» Assignment: Scan the listing below and copy every line holding "none".

» Data shown:
○ ○ ○ ○ ○
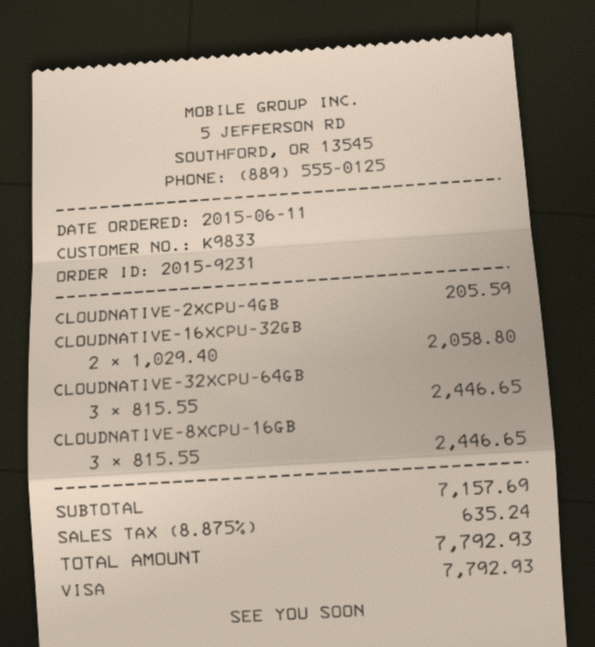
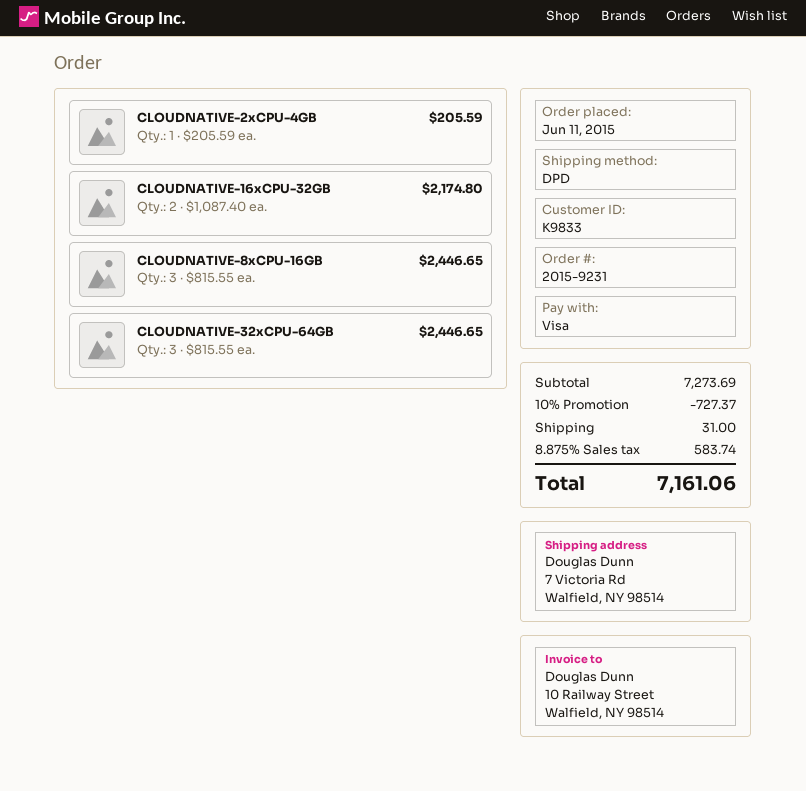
CLOUDNATIVE-16XCPU-32GB: 2 x 1029.40 = 2058.80 -> 2 x 1087.40 = 2174.80
subtotal: 7157.69 -> 7273.69
discount: none -> 10% = 727.37
shipping: none -> 31.00
tax: 8.875% = 635.24 -> 8.875% = 583.74
total: 7792.93 -> 7161.06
○ ○ ○ ○ ○
» Exercise solution:
discount: none -> 10% = 727.37
shipping: none -> 31.00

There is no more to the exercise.